## Exercise
Please repeat the lines below, exactly and only, from the one that holds "color: #0f766e ->" through the one that holds "html: none ->".

## Data shown
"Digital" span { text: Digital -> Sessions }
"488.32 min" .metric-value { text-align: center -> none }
...
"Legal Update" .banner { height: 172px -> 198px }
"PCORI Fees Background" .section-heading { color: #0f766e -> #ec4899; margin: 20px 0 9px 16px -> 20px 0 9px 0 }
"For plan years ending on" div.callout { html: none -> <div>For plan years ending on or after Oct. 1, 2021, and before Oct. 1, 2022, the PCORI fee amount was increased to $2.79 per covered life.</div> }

## The completed task
"PCORI Fees Background" .section-heading { color: #0f766e -> #ec4899; margin: 20px 0 9px 16px -> 20px 0 9px 0 }
"For plan years ending on" div.callout { html: none -> <div>For plan years ending on or after Oct. 1, 2021, and before Oct. 1, 2022, the PCORI fee amount was increased to $2.79 per covered life.</div> }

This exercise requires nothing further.